Infine la ricerca ha dimostrato che le cellule Treg dei pazienti con SM possono recuperare la capacità di produrre l’SLC7A11 dopo terapia con un farmaco di prima linea per la SM, il “dimetil fumarato – DMF”, che permetterebbe conseguentemente anche il ristabilirsi della loro capacità di crescita. “Nessuno sa perché o per quale difetto metabolico le Treg perdano la loro capacità di crescita e la loro funzione nella SM” – spiega il coordinatore della studio Prof. Giuseppe Matarese – ma “Il DMF sembrerebbe mediare una azione “mimetica” di uno stato di “restrizione calorica (RC)” (definito come pseudo-starvation), e dunque questi risultati avrebbero conseguenze terapeutiche, identificando SLC7A11 come potenziale nuovo bersaglio per una terapia
“immunometabolica” più mirata della SM”.

Tali implicazioni sono
effettivamente già in esame in uno più ampio studio clinico finanziato da FISM
che si propone di valutare gli effetti anti-infiammatori di un approccio
terapeutico della SM associando la restrizione calorica alle classiche terapie
di prima linea, per valutare la capacità della dieta di potenziare l’efficacia
terapeutica dei farmaci contro la SM.

Il lavoro vede coinvolti, tra gli altri, i neurologi quali il professore Diego Centonze dell’Università di Roma Tor Vergata e dell’IRCCS – Neuromed, il professore Marco Salvetti dell’Università Sapienza di Roma, il professore Antonio Uccelli dell’IRCCS Policlinico San Martino di Genova, i professori Vincenzo Brescia Morra e Roberta Lanzillo dell’Università di Napoli Federico II, e la dottoressa Giorgia Maniscalco dell’AORN Cardarelli di Napoli.
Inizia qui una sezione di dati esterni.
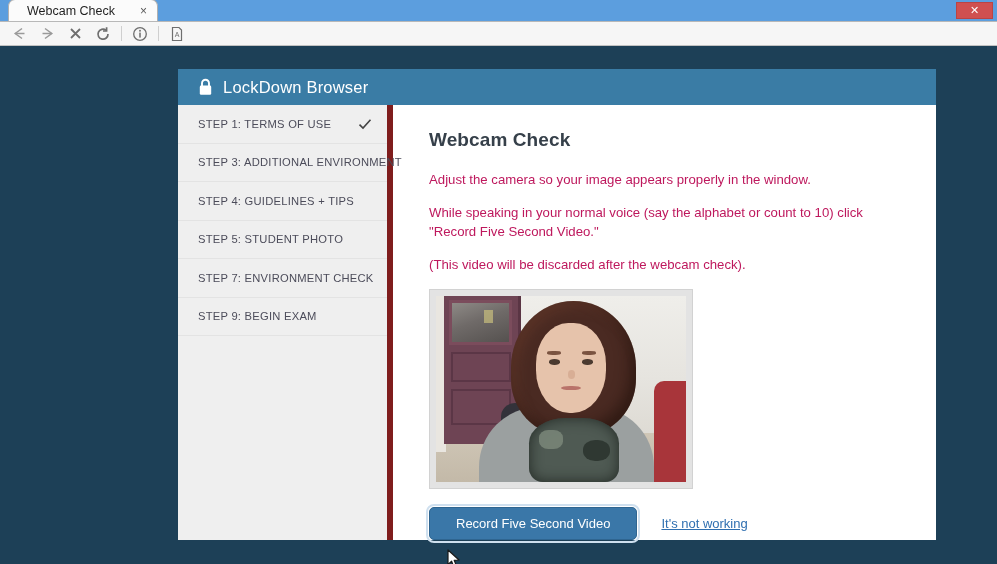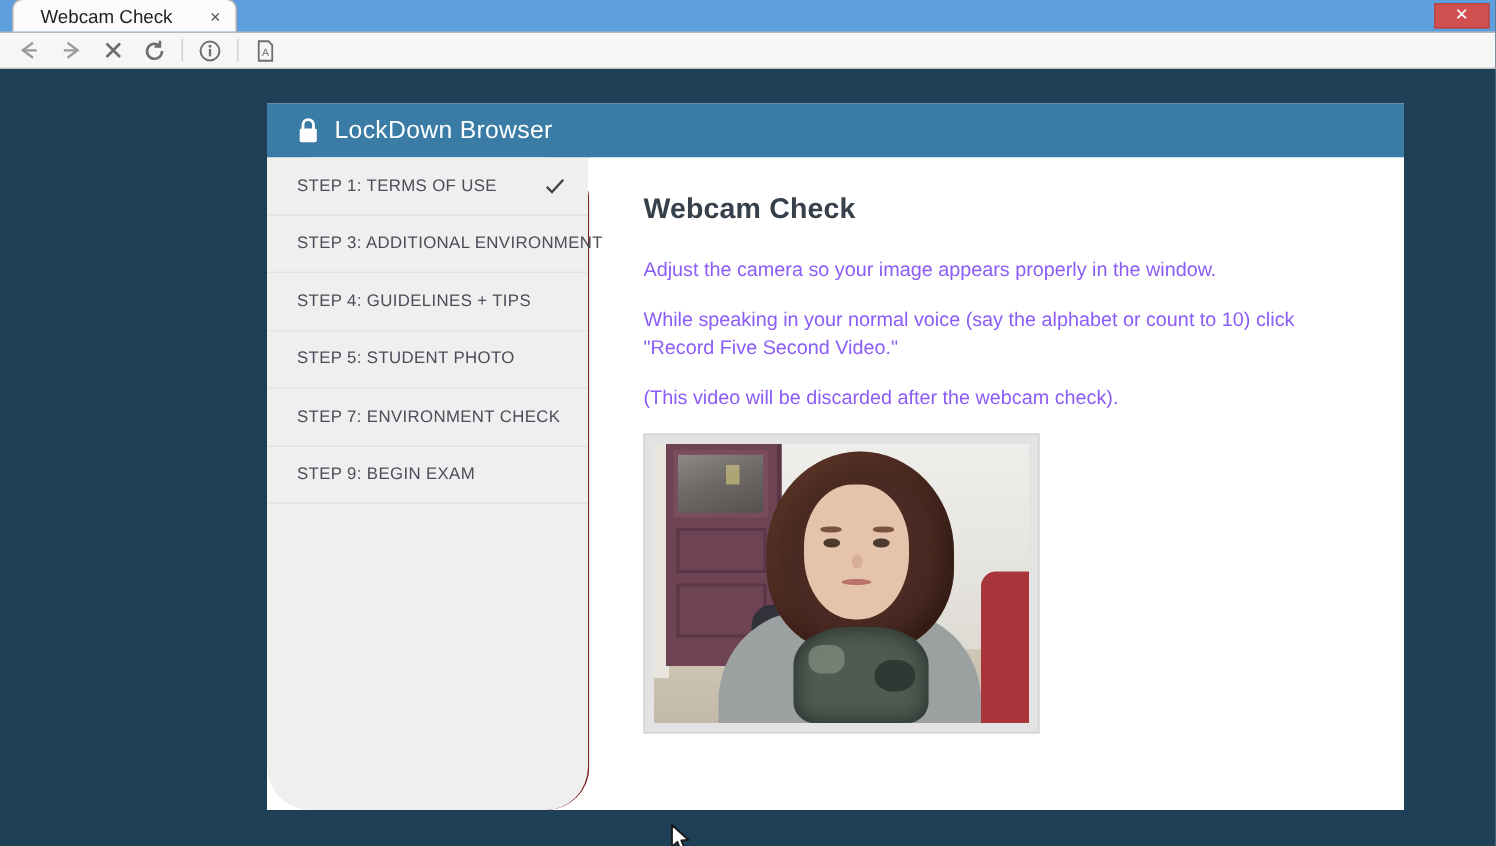"STEP 1: TERMS OF USE" .sidebar { border-radius: 29px -> none; border-right: 1px solid #7f1d1d -> 6px solid #7f1d1d }
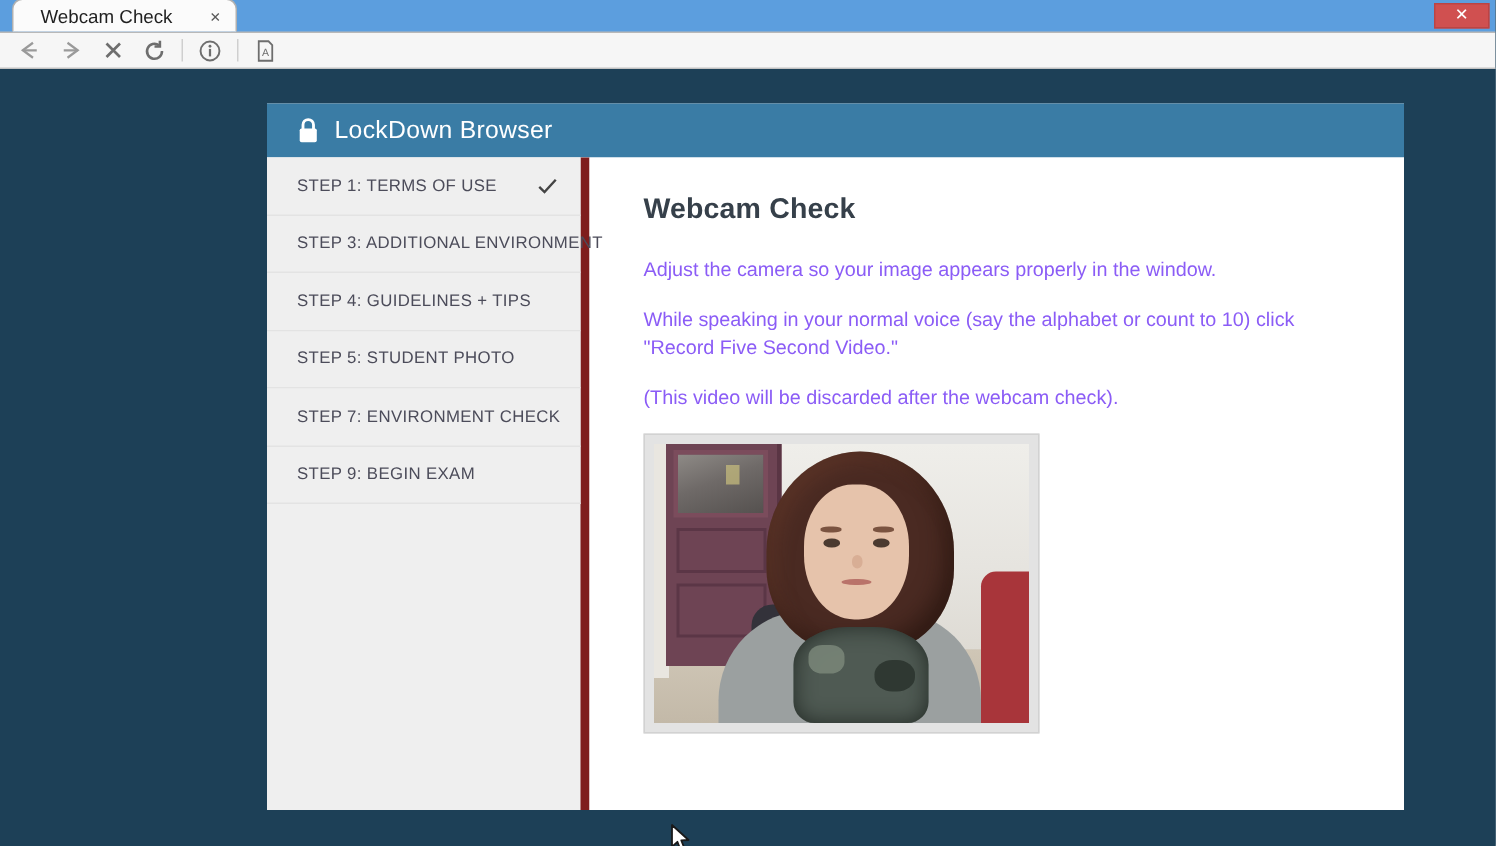"Adjust the camera so your" .content p { color: #8b5cf6 -> #be185d }
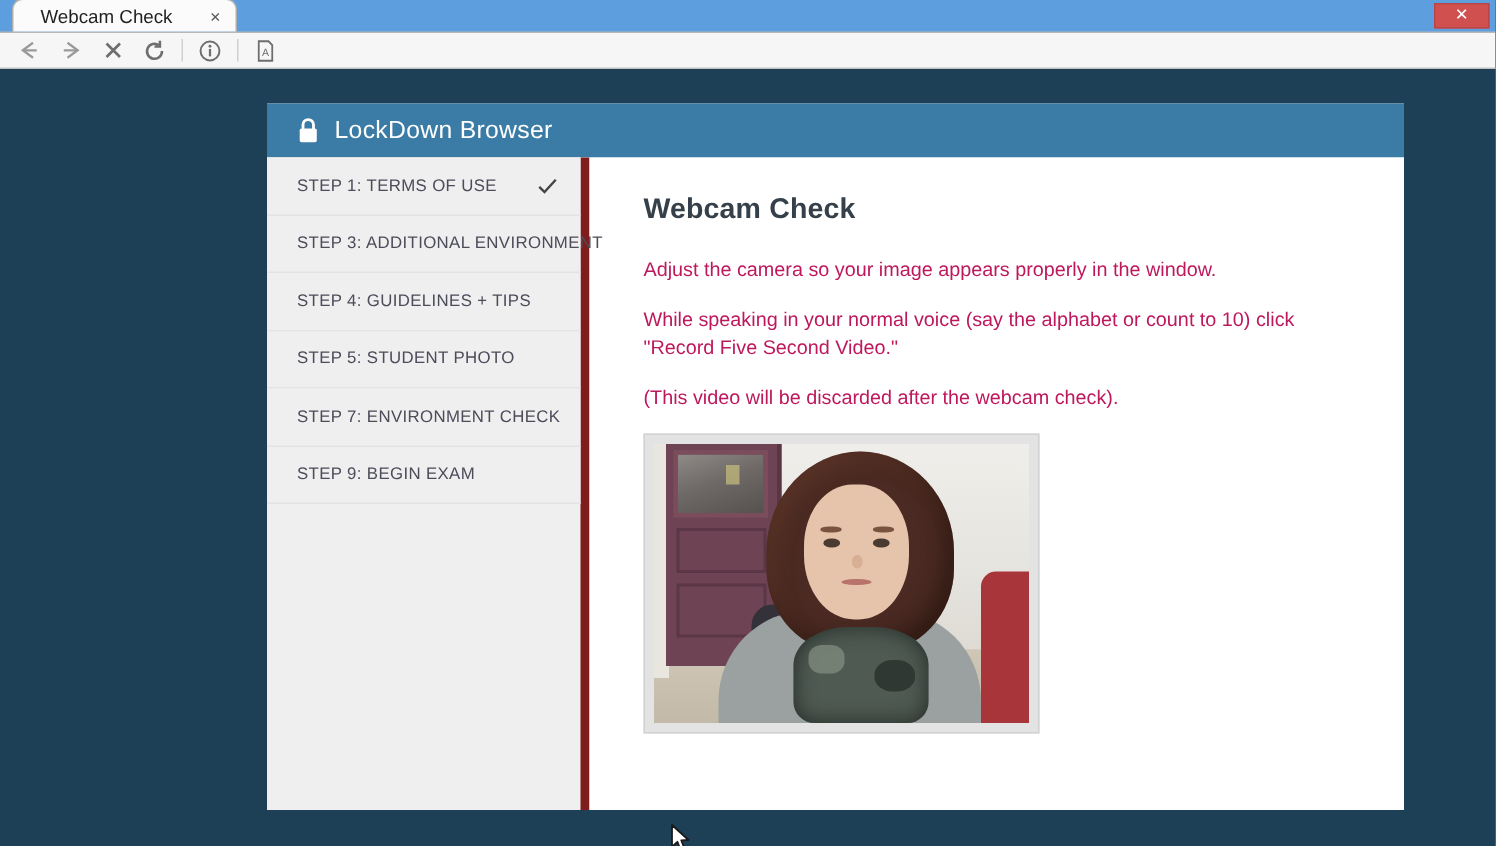"Record Five Second Video" div.actions { html: none -> <div> <button>Record Five Second Video</button> <span>It's not working</span> </div> }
Inoltre, hanno collaborato allo studio anche il dottor Dario Di Silvestre e il dottor Pierluigi Mauri dell’Istituto di Tecnologie Biomediche del CNR di Milano (ITB-CNR), la dottoressa Silvia Garavelli dello IEOS-CNR, e le dottoresse Fortunata Carbone e Claudia Russo dell’IRCCS – Fondazione Santa Lucia di Roma/IEOS-CNR. Infine, va sottolineato che la ricerca è il frutto di un’estesa rete di collaborazioni anche di altri enti di ricerca nazionali (l’Università dell’Insubria di Varese, la Fondazione Ri.MED di Palermo e AORN “Dei Colli” di Napoli) e internazionali (Università di Tampere e l’Università di Helsinki, Finlandia).